ENTRIES SHOWN Block Start

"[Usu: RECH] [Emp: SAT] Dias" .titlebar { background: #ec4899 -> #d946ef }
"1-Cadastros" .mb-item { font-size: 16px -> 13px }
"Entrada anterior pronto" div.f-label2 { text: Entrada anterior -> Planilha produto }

ENTRIES SHOWN Block End
ENTRIES SHOWN Block Start

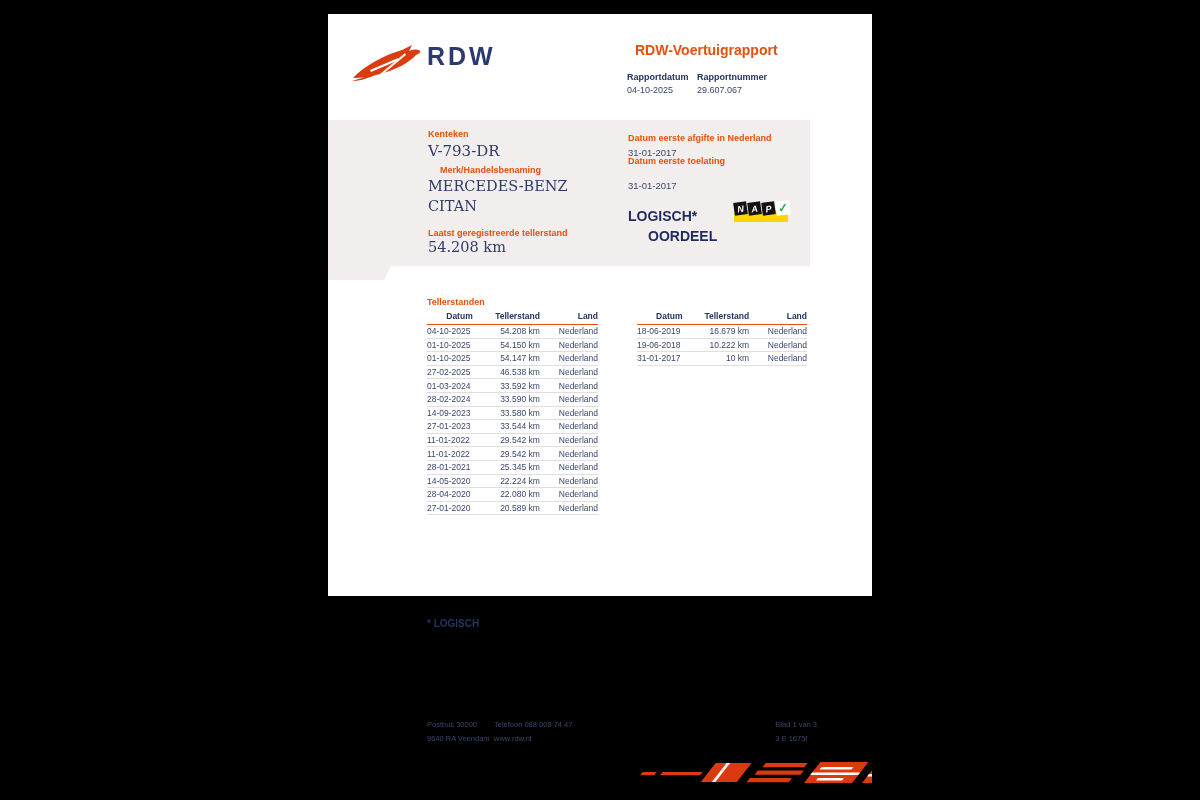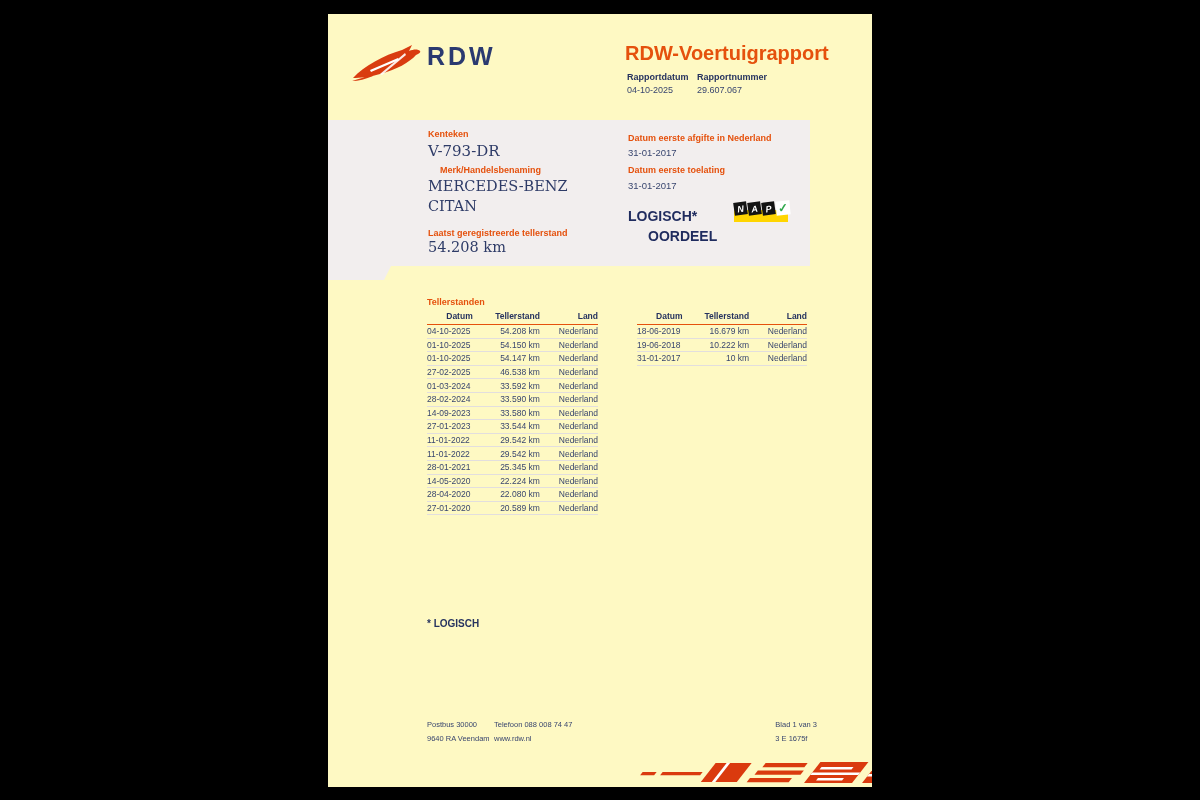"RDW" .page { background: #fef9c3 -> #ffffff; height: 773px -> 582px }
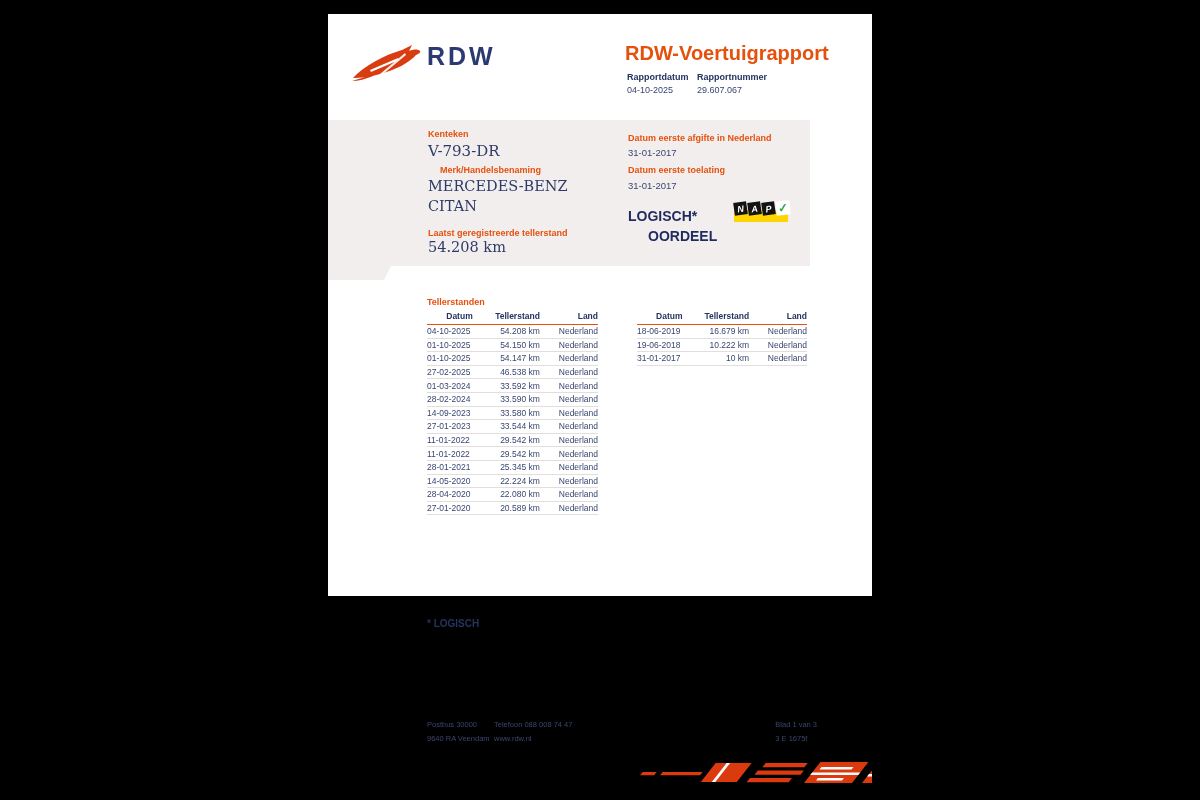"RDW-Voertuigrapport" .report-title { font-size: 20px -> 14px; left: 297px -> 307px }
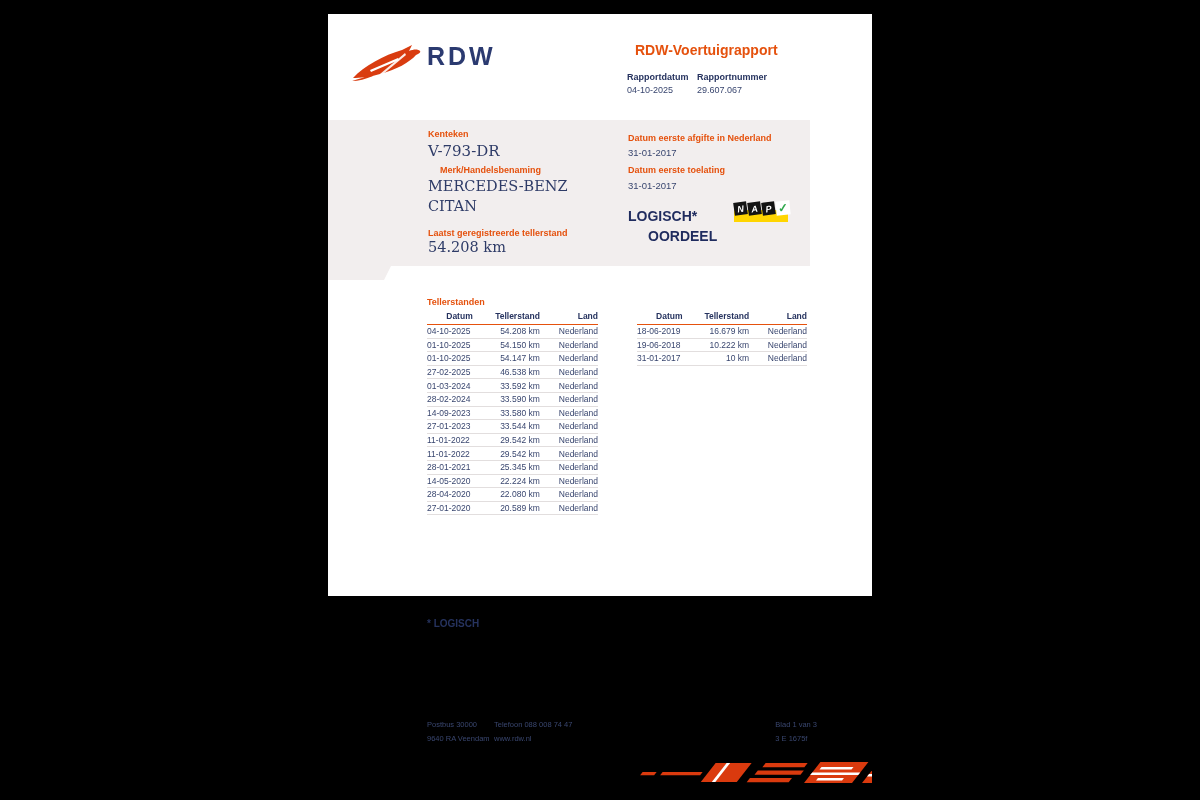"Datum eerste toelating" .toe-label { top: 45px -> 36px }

ENTRIES SHOWN Block End
ENTRIES SHOWN Block Start

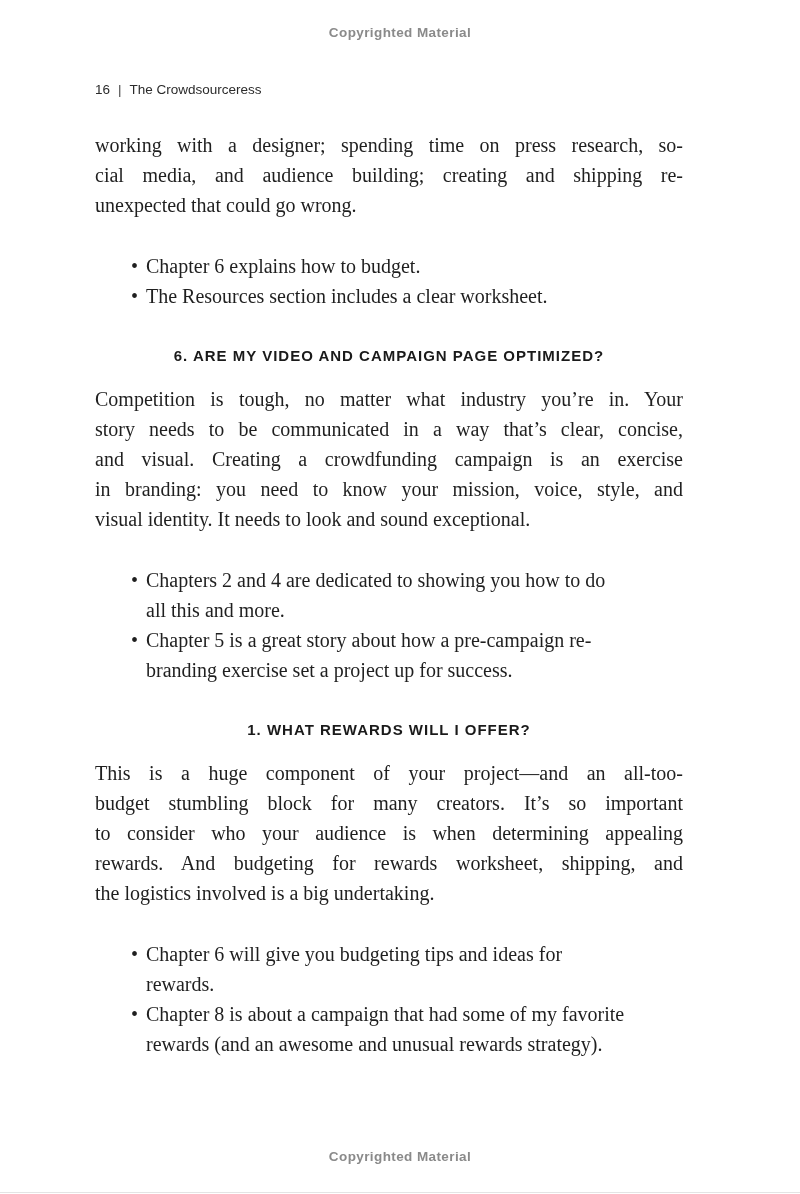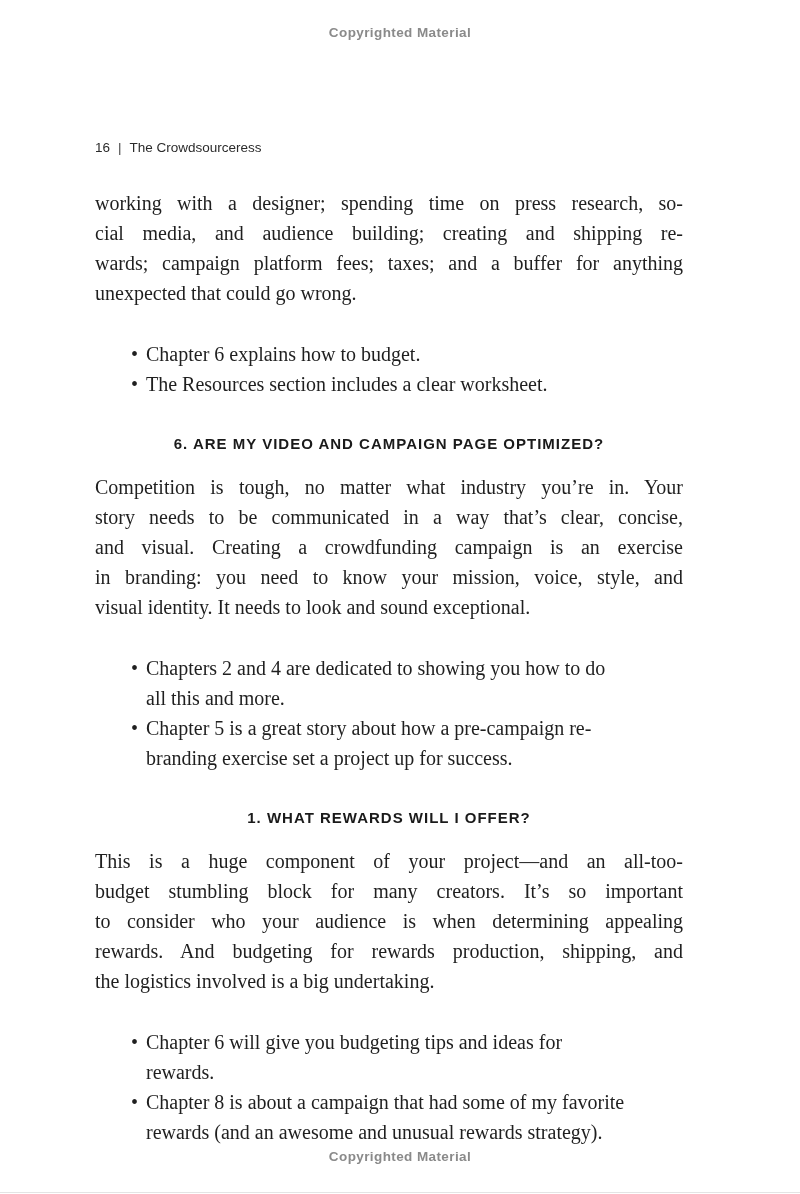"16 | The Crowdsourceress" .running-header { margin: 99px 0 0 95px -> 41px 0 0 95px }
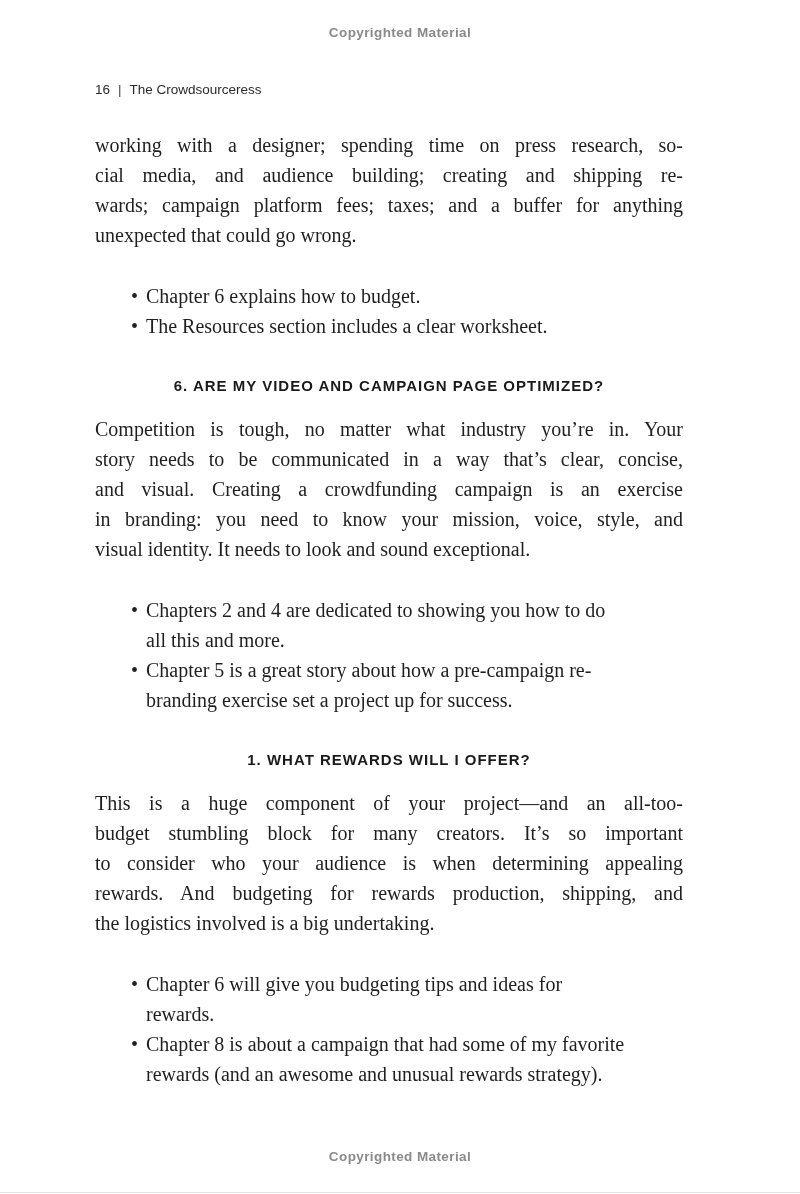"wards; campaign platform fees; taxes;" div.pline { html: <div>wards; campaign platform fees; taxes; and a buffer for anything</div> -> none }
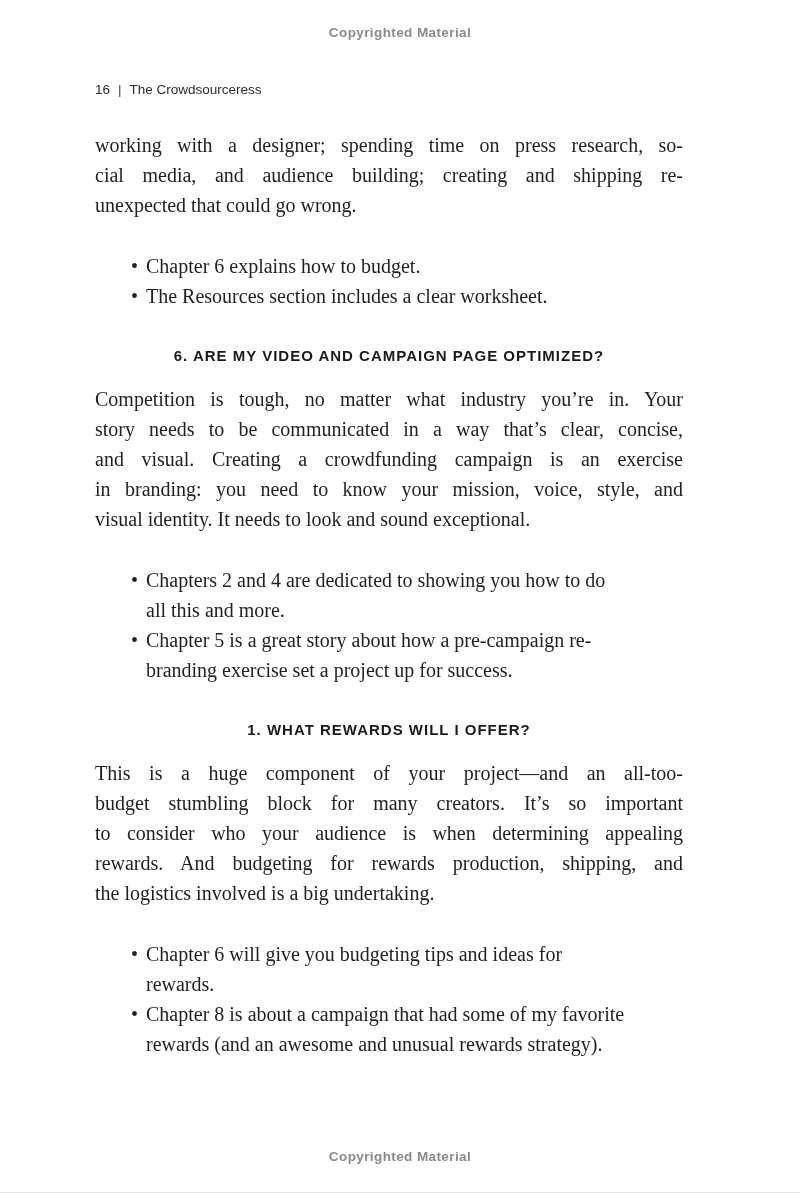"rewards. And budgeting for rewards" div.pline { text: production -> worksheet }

ENTRIES SHOWN Block End

## TRY IT
Take the entries above and copy exactly the lines starting at the one with "background: #fef9c3 ->" and ending at the one with "top: 45px ->"; nothing outside that span, and no pictures.

## COMPLETED TASK
"RDW" .page { background: #fef9c3 -> #ffffff; height: 773px -> 582px }
"RDW-Voertuigrapport" .report-title { font-size: 20px -> 14px; left: 297px -> 307px }
"Datum eerste toelating" .toe-label { top: 45px -> 36px }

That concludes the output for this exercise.